START Given records

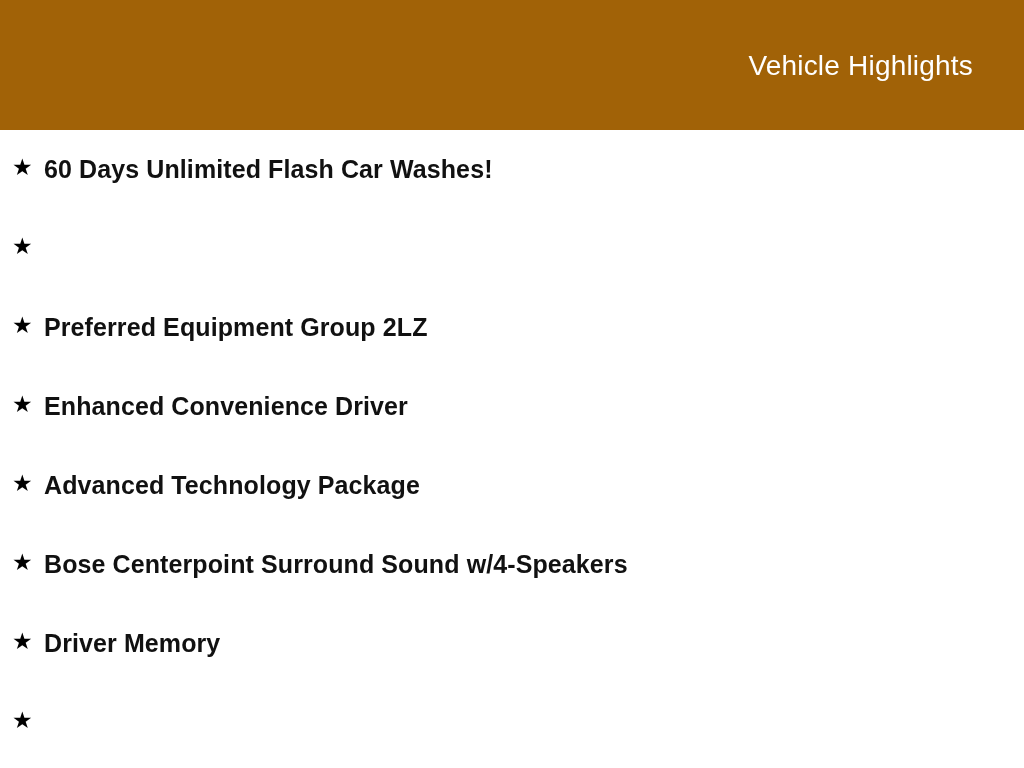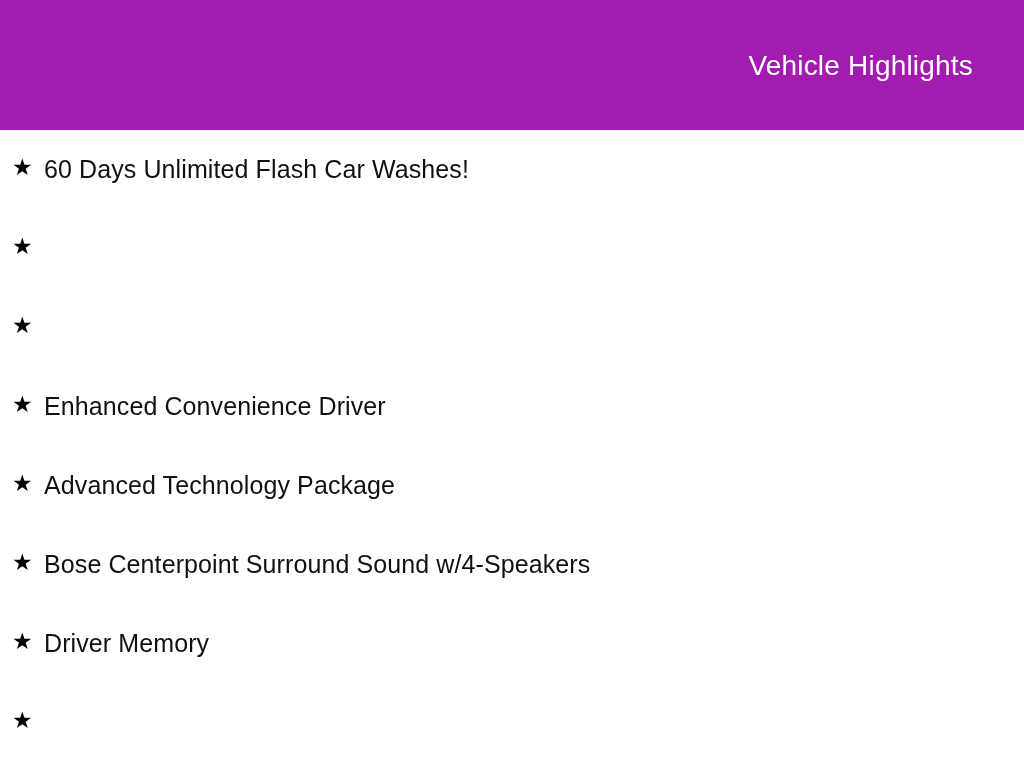--- a/index.html
+++ b/index.html
@@ -22,21 +22,21 @@
     background: #ffffff;
   }
 
   
   .header-banner {
     position: absolute;
     top: 0;
     left: 0;
     width: 1024px;
     height: 130px;
-    background: #a21caf;
+    background: #a16207;
     box-sizing: border-box;
   }
 
   .header-title {
     position: absolute;
     right: 51px;
     top: 50px;
     font-size: 28px;
     line-height: 32px;
     color: #ffffff;
@@ -76,21 +76,21 @@
     text-align: left;
     display: block;
   }
 
   .highlight-label {
     display: block;
     padding-top: 24px;
     font-size: 25px;
     line-height: 30px;
     color: #111111;
-    font-weight: 400;
+    font-weight: 700;
     white-space: nowrap;
     letter-spacing: 0.1px;
   }
 </style>
 </head>
 <body>
 
 <div class="page">
 
   <div class="header-banner">
@@ -103,20 +103,21 @@
       <span class="star-icon">★</span>
       <span class="highlight-label">60 Days Unlimited Flash Car Washes!</span>
     </li>
 
     <li class="highlight-item">
       <span class="star-icon">★</span>
     </li>
 
     <li class="highlight-item">
       <span class="star-icon">★</span>
+      <span class="highlight-label">Preferred Equipment Group 2LZ</span>
     </li>
 
     <li class="highlight-item">
       <span class="star-icon">★</span>
       <span class="highlight-label">Enhanced Convenience Driver</span>
     </li>
 
     <li class="highlight-item">
       <span class="star-icon">★</span>
       <span class="highlight-label">Advanced Technology Package</span>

END Given records

▶ [Task statement] Output the records above exactly as written, but leave out the pictures.

▶ [Your solution]
--- a/index.html
+++ b/index.html
@@ -22,21 +22,21 @@
     background: #ffffff;
   }
 
   
   .header-banner {
     position: absolute;
     top: 0;
     left: 0;
     width: 1024px;
     height: 130px;
-    background: #a21caf;
+    background: #a16207;
     box-sizing: border-box;
   }
 
   .header-title {
     position: absolute;
     right: 51px;
     top: 50px;
     font-size: 28px;
     line-height: 32px;
     color: #ffffff;
@@ -76,21 +76,21 @@
     text-align: left;
     display: block;
   }
 
   .highlight-label {
     display: block;
     padding-top: 24px;
     font-size: 25px;
     line-height: 30px;
     color: #111111;
-    font-weight: 400;
+    font-weight: 700;
     white-space: nowrap;
     letter-spacing: 0.1px;
   }
 </style>
 </head>
 <body>
 
 <div class="page">
 
   <div class="header-banner">
@@ -103,20 +103,21 @@
       <span class="star-icon">★</span>
       <span class="highlight-label">60 Days Unlimited Flash Car Washes!</span>
     </li>
 
     <li class="highlight-item">
       <span class="star-icon">★</span>
     </li>
 
     <li class="highlight-item">
       <span class="star-icon">★</span>
+      <span class="highlight-label">Preferred Equipment Group 2LZ</span>
     </li>
 
     <li class="highlight-item">
       <span class="star-icon">★</span>
       <span class="highlight-label">Enhanced Convenience Driver</span>
     </li>
 
     <li class="highlight-item">
       <span class="star-icon">★</span>
       <span class="highlight-label">Advanced Technology Package</span>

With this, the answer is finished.